A emoção e o nervosismo saíram de cena e a comicidade deixou para trás o que poderia vir a ser uma tragédia.
- Me desculpe então. Um amigo me passou esse número como sendo do jornalista Caco Barcellos.
Conter as gargalhadas nem passou pela cabeça.
- Tudo bem! Te desejo boa sorte no seu trabalho.
- Obrigada e desculpe a confusão.

Cômico e desesperador. Não era o Caco Barcellos. O fone recuperou seu lugar na base. Não fora ainda daquela vez, mas desistir estava fora de cogitação. A busca começou às 13h de um dia no começo de outubro de 2006. Amigos ajudam. Google também. Mas a cara de pau é a verdadeira aliada. Passadas cinco horas de busca intensa, uma desculpa convincente conquistou o precioso número de Caco Barcellos. Números sussurrados ao léu por um colega de TV onde o conhecido jornalista trabalha. E agora faltava só a coragem! Com certeza aquele era o número exato e quando ouvisse o "alô" do outro lado da linha precisaria ser firme e audaciosa. Imaginava falar com uma estrela brilhante, global, plantada bem no alto do céu.

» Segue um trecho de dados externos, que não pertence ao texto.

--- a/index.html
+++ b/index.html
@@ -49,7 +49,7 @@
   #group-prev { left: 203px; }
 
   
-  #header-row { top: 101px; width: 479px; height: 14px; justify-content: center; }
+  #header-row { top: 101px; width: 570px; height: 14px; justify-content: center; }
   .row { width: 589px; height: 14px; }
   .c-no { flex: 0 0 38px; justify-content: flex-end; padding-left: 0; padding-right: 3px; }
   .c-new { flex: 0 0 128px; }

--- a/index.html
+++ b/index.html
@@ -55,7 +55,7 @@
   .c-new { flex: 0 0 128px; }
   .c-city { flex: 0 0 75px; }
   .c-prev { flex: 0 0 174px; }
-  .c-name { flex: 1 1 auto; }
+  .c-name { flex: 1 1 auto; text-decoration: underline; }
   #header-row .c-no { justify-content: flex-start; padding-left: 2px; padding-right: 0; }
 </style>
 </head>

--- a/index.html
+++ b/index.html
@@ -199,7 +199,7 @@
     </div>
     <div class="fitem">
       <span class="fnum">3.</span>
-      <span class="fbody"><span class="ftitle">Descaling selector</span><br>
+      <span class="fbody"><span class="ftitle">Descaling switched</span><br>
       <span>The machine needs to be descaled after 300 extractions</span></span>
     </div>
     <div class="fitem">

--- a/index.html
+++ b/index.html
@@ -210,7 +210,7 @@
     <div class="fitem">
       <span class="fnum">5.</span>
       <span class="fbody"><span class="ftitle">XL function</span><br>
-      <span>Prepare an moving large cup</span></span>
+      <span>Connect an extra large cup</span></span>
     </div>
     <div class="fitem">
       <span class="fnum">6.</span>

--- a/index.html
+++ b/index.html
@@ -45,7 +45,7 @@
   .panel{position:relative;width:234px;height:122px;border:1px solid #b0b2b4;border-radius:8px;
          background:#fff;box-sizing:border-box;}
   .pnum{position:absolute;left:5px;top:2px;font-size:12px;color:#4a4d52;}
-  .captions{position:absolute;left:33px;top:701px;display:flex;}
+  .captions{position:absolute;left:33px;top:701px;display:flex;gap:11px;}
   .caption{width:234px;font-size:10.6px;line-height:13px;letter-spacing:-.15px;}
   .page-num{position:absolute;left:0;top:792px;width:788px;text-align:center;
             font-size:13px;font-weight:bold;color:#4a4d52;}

O discurso se repetiu "admiro seu trabalho, seus livros...", dessa vez o interlocutor questionou outros pontos, argumentou com veemência.
- Mas minha vida é corrida, é uma loucura.
- É isso mesmo que eu preciso sentir, como é, de fato, o seu trabalho.
- Tudo bem, mas não falo da vida pessoal.
- Ok! Sem problemas, o que interessa para o meu trabalho é você como jornalista.

O "treinamento" realizado anteriormente com o Caco da copiadora acabara sendo bem útil, mas a ingênua alegria de ter falado com um ídolo persistia. A notícia tão aguardada: ele fora condescendente com a minha proposta. Yes!!! 




Uma simples explicação

Já faz mais de um ano que me formei, que deixei o "Diário de São Paulo", que escrevi o livro sobre o Caco Barcellos (e ainda não publiquei), que estou nos Estados Unidos sem produzir nada, jornalisticamente falando. Pois bem, noite passada conversando com meu travesseiro, me dei conta que realmente gosto de esrever sobre pessoas. Sou uma apaixonada pelas histórias humanas, pelos fatos que passam desapercebidos no nosso cotidiano mas que são fundamentais para entender quem cada um é. Resolvi então criar o "Palavras do Espelho". No espelho cada ângulo mostra um diferente ponto de vista. Sua visão depende somente do lugar onde você está. Eu quero estar dentro do espelho. Quero ser o espelho. Quero assistir o como cada um se vê e o como as pessoas o vêem, quero captar os fatos do dia-a-dia e traduzir em palavras as imagens refletidas em mim. O Jornalismo Literário, que me conquistou anos atrás, vai ser a chave de tradução, espero eu!

Comentários, críticas, sugestões, correções... Tudo é muito bem-vindo!